Line count for "Technologies": state how many lines of the listing below contain it, without anything else.
** Records shown follows **
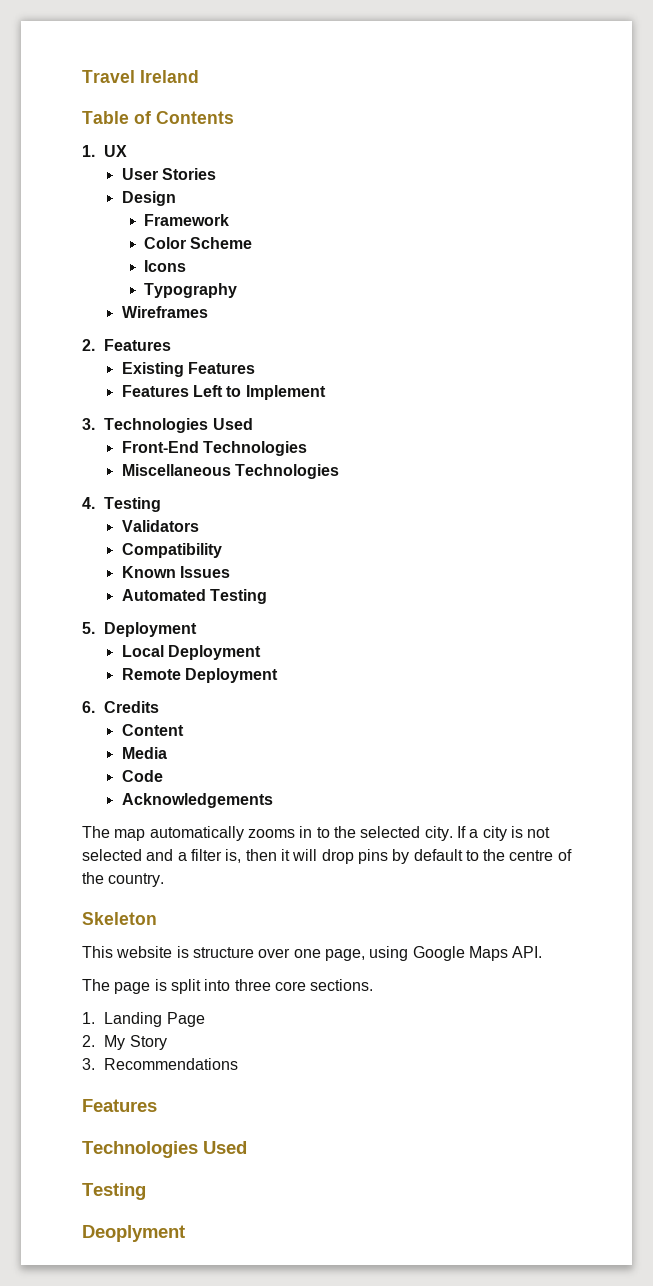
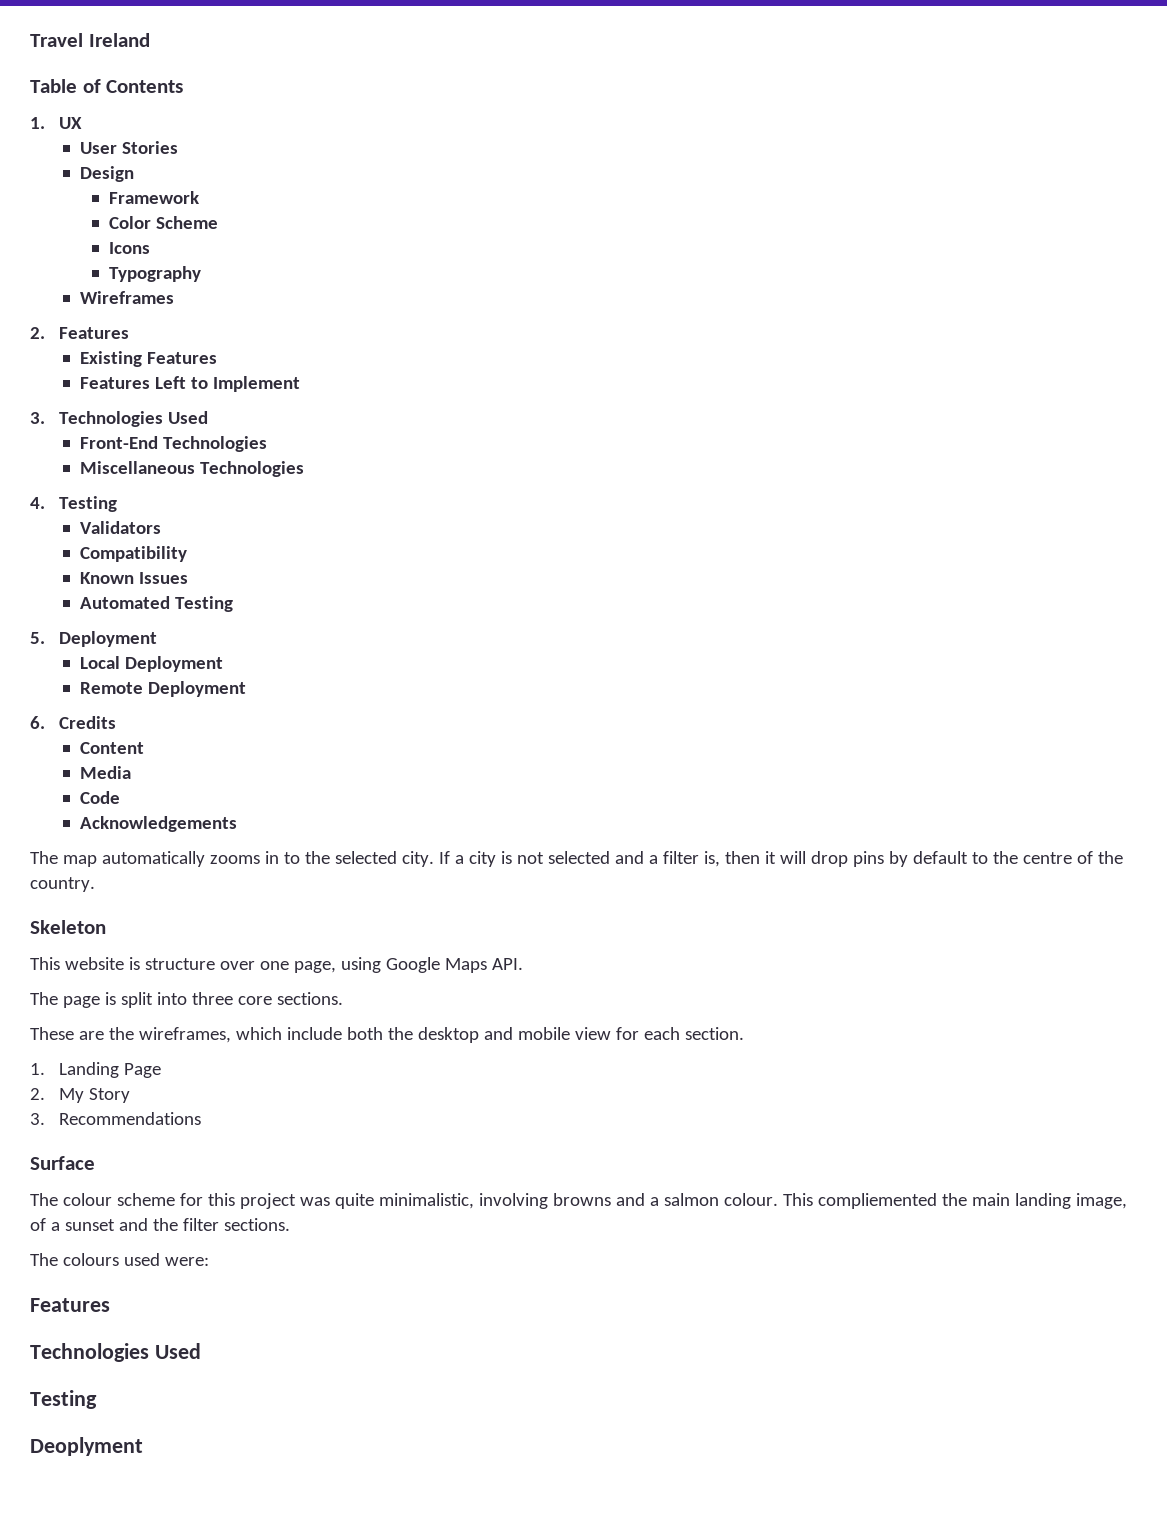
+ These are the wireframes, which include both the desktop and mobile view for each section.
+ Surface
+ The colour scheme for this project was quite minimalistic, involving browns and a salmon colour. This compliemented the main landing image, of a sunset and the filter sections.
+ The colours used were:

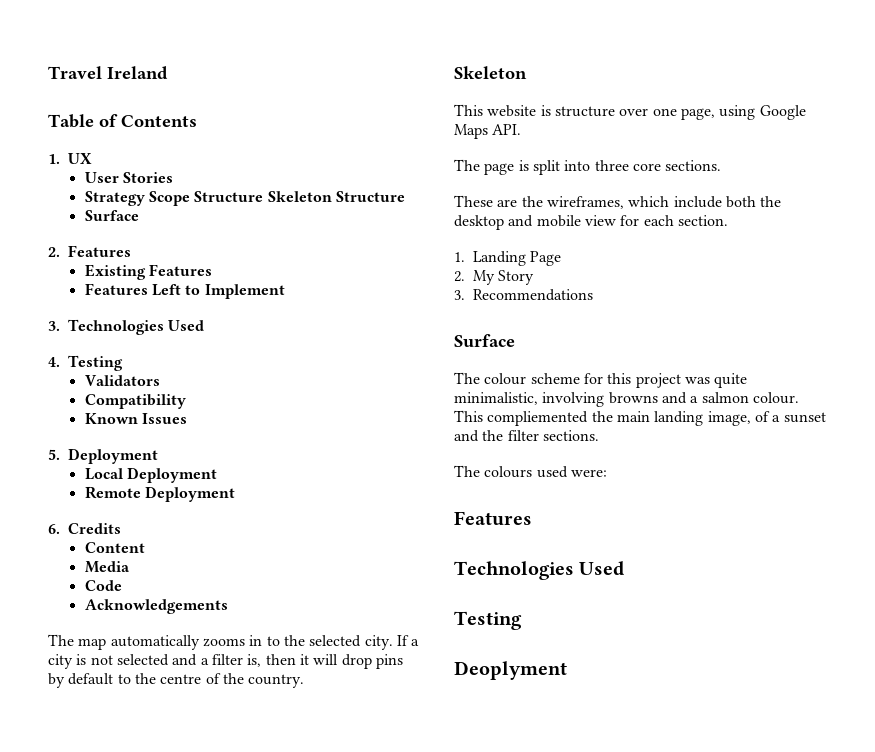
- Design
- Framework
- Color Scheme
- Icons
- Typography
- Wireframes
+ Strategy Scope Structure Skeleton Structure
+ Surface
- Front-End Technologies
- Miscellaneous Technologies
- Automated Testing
** End of Records shown **
**Solution to the problem**
2